– Jawohl, Mein Fiihrer! – вне себя от захлестнувшего душу восторга вновь выкрикнул Штауфенберг. Он вопил так, как кричали толпы на площадях, впадавшие в массовый психоз после часовых речей Адольфа Гитлера.
– Штауфенберг, – торжественно возвестил фюрер, – я возвожу вас в сан Великого Копьеносца! Отныне ваше тайное имя – Spearman Fuhrer. Ступайте за мной!
Озябнув от нервной дрожи, полковник следует за фюрером по длинному, нескончаемому коридору. Гитлер уходит так быстро, что Штауфенберг не может его догнать, бежит, задыхается, но отстает все больше и больше…
… сквозь муть беспамятства уцелевшим глазом он видит склонившихся немецких солдат в белом зимнем обмундировании. Чьи-то руки стягивают жгутом кровоточащую культю, вкалывают лекарство. Наступает забытье…
* * *
В 1942 г. вышел плакат Кукрыниксов, на котором Гитлера протыкали копьем.
Карикатуру доставили в Вольфшанце. Фюрер окинул плакат взглядом, побледнел и приказал убрать. «Я понял намек, – сказал он, вытирая платком взмокший лоб, – копье у Сталина».
Крым. Голый шпиль. 3 марта 1942 г.
С хрустом отодрал лицо от наста. Стал на четвереньки. Каждое движение требовало неимоверных усилий. Встал в рост. Белый лес закружился.
Как на ходулях пошел по снегу. Если пальцы отморозил – труба, гангрену в лесу не вылечат. К своим надо, там землянки, тепло, там спасение.
Не сразу понял, что оглох. Скрип снега под ногами не доносился до слуха. Согревшись на ходу, начал различать звуки. Из ушей потекло. Потрогал, боясь, что кровь. Нет, вода. Ледяные пробки, намерзшие в ушных проходах за ночь, оттаивали и вытекали.
Падал, отдыхал. Снова брел. Снова падал. Набирался сил и брел дальше.
Вот и знакомая опушка.
Нет ли засады? Пахнуло шашлыком.
Неужели наши зубра завалили и жарят?
Не помня себя от голода, рванулся к лагерю, выскочил на знакомую поляну.

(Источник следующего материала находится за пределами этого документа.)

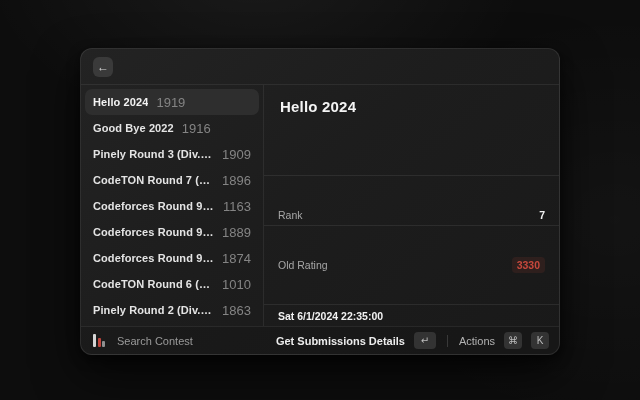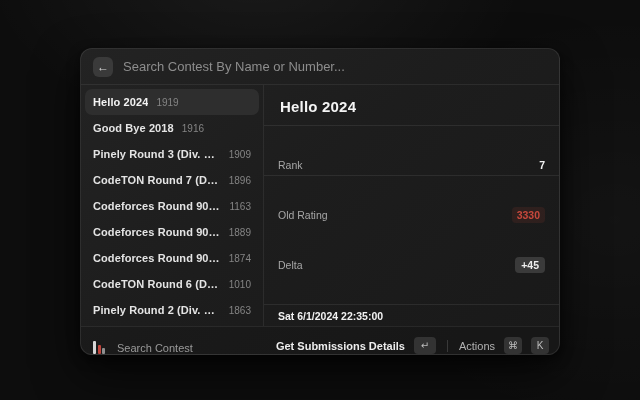--- a/index.html
+++ b/index.html
@@ -180,7 +180,6 @@
     <button class="back-btn">
       <span>←</span>
     </button>
-    <input class="search-input" type="text" placeholder="Search Contest By Name or Number..." style="">
   </div>
 
   <div class="main">

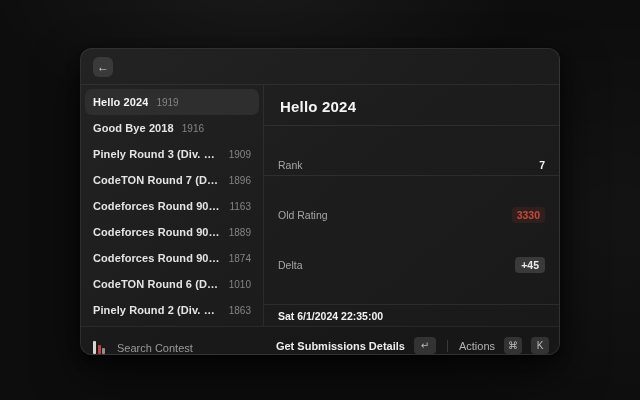--- a/index.html
+++ b/index.html
@@ -96,7 +96,7 @@
     text-overflow: ellipsis;
   }
   .list-row.selected .row-title { color: #f3f3f3; }
-  .row-num { color: #848484; font-size: 10px; flex: 0 0 auto; }
+  .row-num { color: #848484; font-size: 13px; flex: 0 0 auto; }
 
   
   .detail-title {

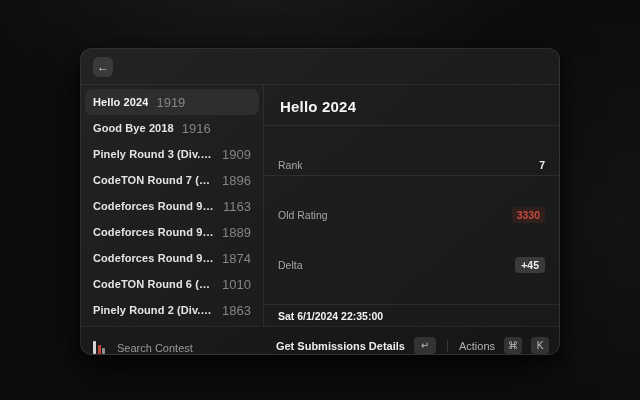--- a/index.html
+++ b/index.html
@@ -190,7 +190,7 @@
         <span class="row-num">1919</span>
       </div>
       <div class="list-row">
-        <span class="row-title">Good Bye 2018</span>
+        <span class="row-title">Good Bye 2022</span>
         <span class="row-num">1916</span>
       </div>
       <div class="list-row">

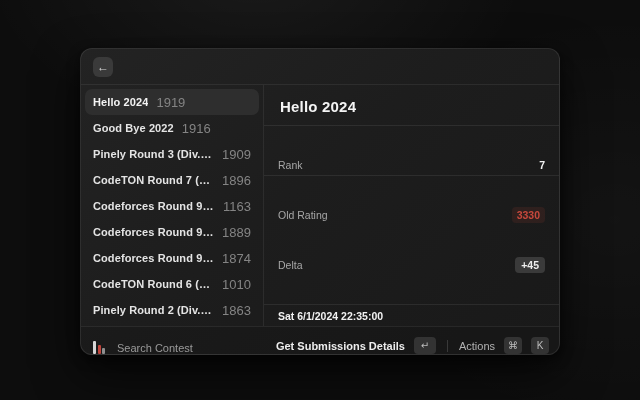--- a/index.html
+++ b/index.html
@@ -238,10 +238,6 @@
           <span class="meta-label">Old Rating</span>
           <span class="val-red">3330</span>
         </div>
-        <div class="meta-row">
-          <span class="meta-label">Delta</span>
-          <span class="val-badge">+45</span>
-        </div>
         <div class="meta-row sep-before">
           <span class="val-plain">Sat 6/1/2024 22:35:00</span>
         </div>

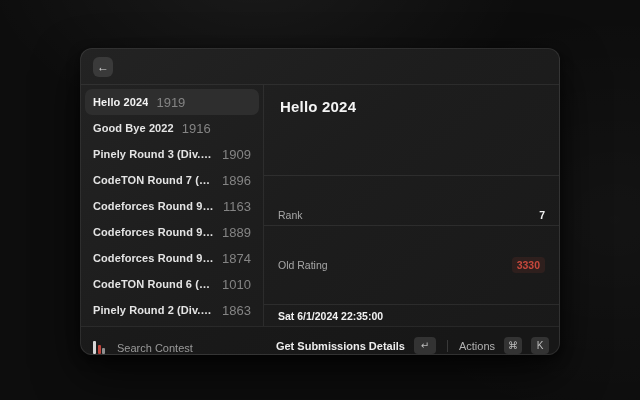--- a/index.html
+++ b/index.html
@@ -142,7 +142,7 @@
     flex: 0 0 28px;
     border-top: 1px solid rgba(255,255,255,0.07);
     display: flex;
-    align-items: flex-end;
+    align-items: center;
     padding: 0 10px;
     gap: 8px;
     background: rgba(0,0,0,0.08);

Запах только что изжаренного шашлыка источал штабель спекшихся трупов под обрушенным остовом лазарета. Значит, ребят не успели эвакуировать, немцы сожгли их живьем. На жирной от вытопленного человеческого жира почве копошился кто-то.
Василий ползком подобрался поближе, приготовился бить прикладом СВТ.
Гришка Гуськов сидел на корточках, ворчал и чавкал, как собака. Правое плечо его дергалось, он что-то резал, тряслись поднятые кверху уши шапки-ушанки.